From: Peter Xu <peterx@redhat.com>
To: Igor Mammedov <imammedo@redhat.com>
Cc: qemu-devel@nongnu.org, pbonzini@redhat.com, mst@redhat.com,
	mtosatti@redhat.com, kraxel@redhat.com, peter.maydell@linaro.org
Subject: Re: [PATCH v2 5/6] hpet: make main counter read lock-less
Date: Wed, 30 Jul 2025 18:15:03 -0400	[thread overview]
Message-ID: <aIqZZ5bePh7Jmq3c@x1.local> (raw)
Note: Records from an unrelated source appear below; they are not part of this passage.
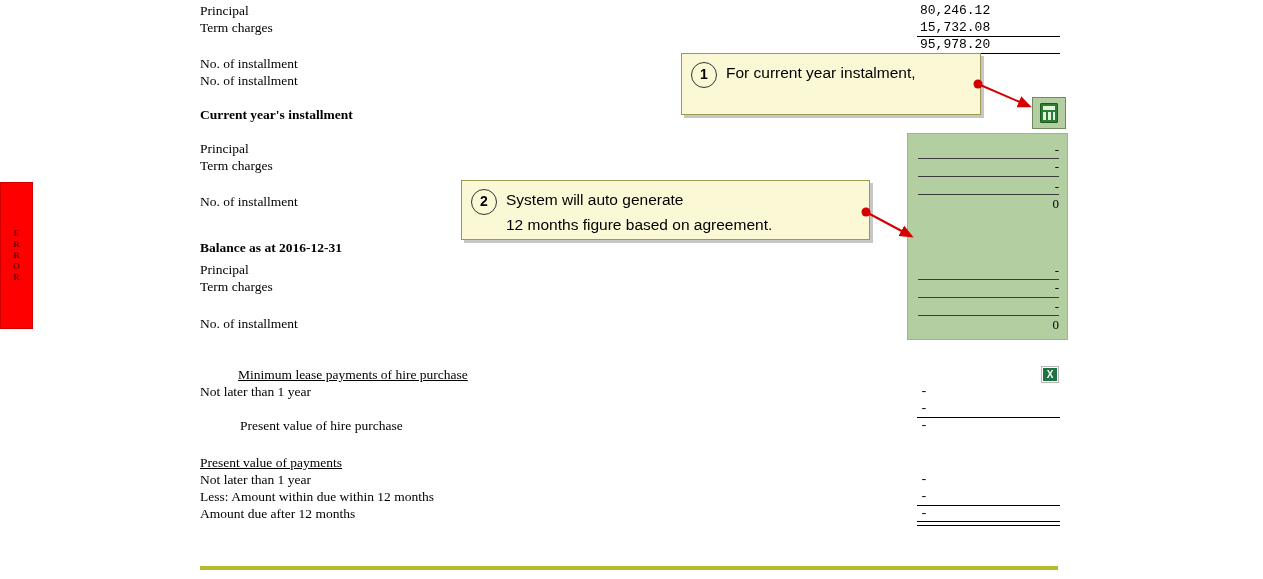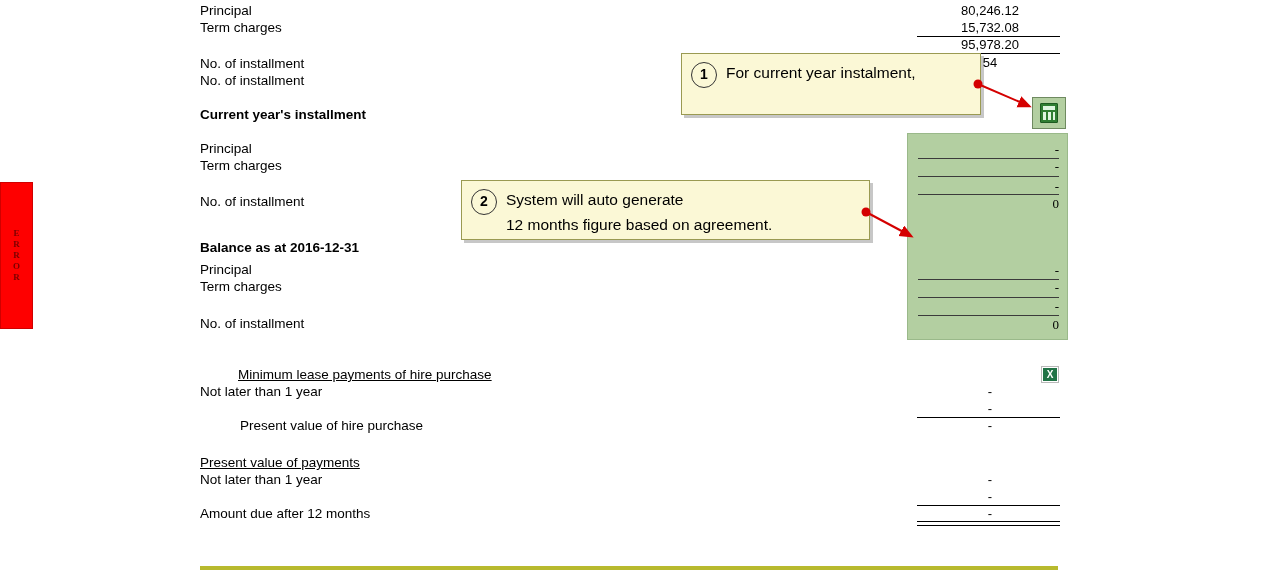--- a/index.html
+++ b/index.html
@@ -50,7 +50,7 @@
   
   .label {
     position: absolute;
-    font-family: Liberation Sans, sans-serif;
+    font-family: Liberation Serif, serif;
     font-size: 13.5px;
     white-space: nowrap;
     color: #000;

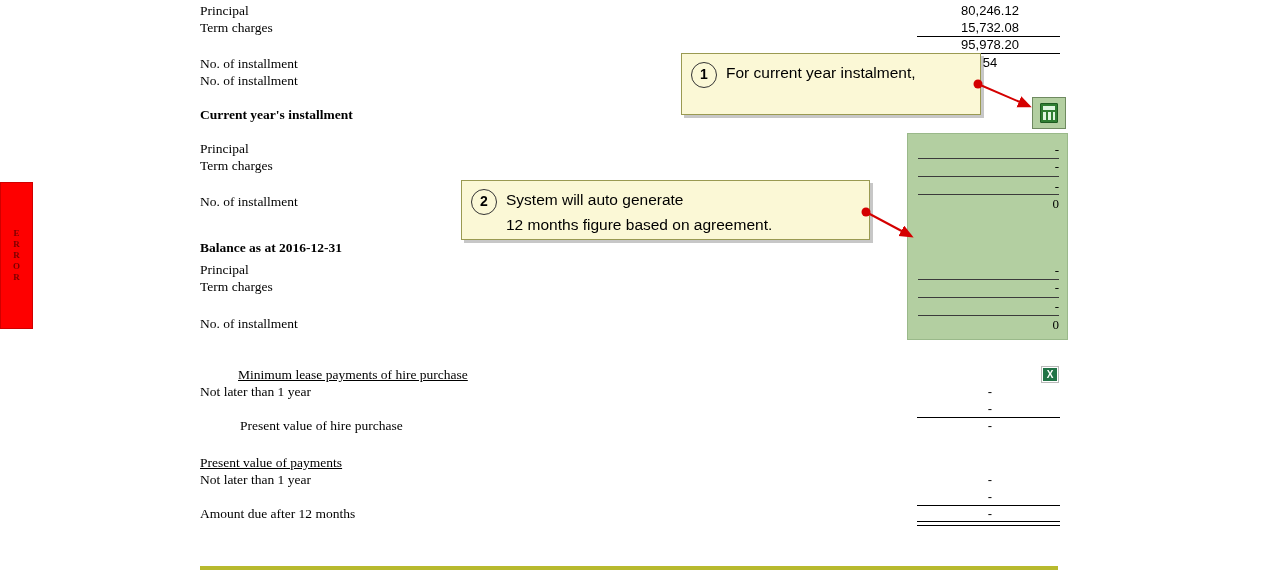--- a/index.html
+++ b/index.html
@@ -61,9 +61,9 @@
 
   .amount {
     position: absolute;
-    font-family: Liberation Sans, sans-serif;
+    font-family: Liberation Mono, monospace;
     font-size: 13px;
-    text-align: center;
+    text-align: left;
     white-space: nowrap;
     color: #000;
   }

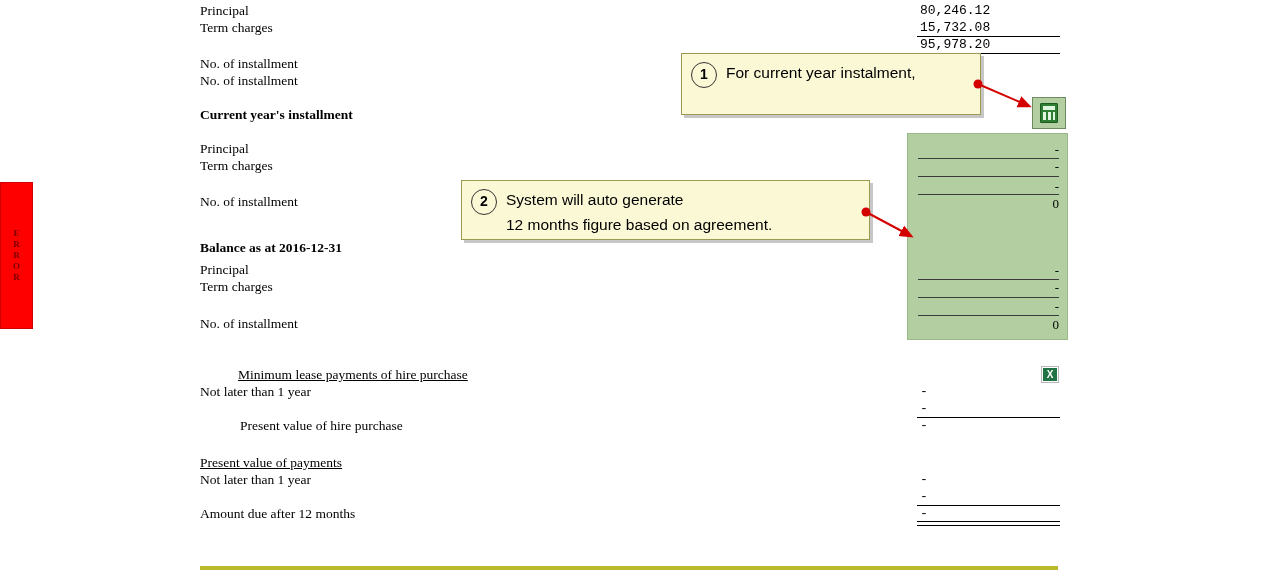--- a/index.html
+++ b/index.html
@@ -304,6 +304,7 @@
   <div class="label" style="left:200px; top:472px;">Not later than 1 year</div>
   <div class="amount" style="left:920px; top:472px; width:140px;">-</div>
 
+  <div class="label" style="left:200px; top:489px;">Less: Amount within due within 12 months</div>
   <div class="amount" style="left:920px; top:489px; width:140px;">-</div>
 
   <div class="rule" style="left:917px; top:505px; width:143px;"></div>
In-Reply-To: <20250730123934.1787379-6-imammedo@redhat.com>
On Wed, Jul 30, 2025 at 02:39:33PM +0200, Igor Mammedov wrote:
> Make access to main HPET counter lock-less when enable/disable
> state isn't changing (which is the most of the time).
> 
> A read will fallback to locked access if the state change happens
> in the middle of read or read happens in the middle of the state
> change.
> 
> This basically uses the same approach as cpu_get_clock(),
> modulo instead of busy wait it piggibacks to taking device lock
> to wait until HPET reaches consistent state.
The open-coded seqlock will slightly add complexity of the hpet code.  Is
it required? IOW, is it common to have concurrent writters while reading?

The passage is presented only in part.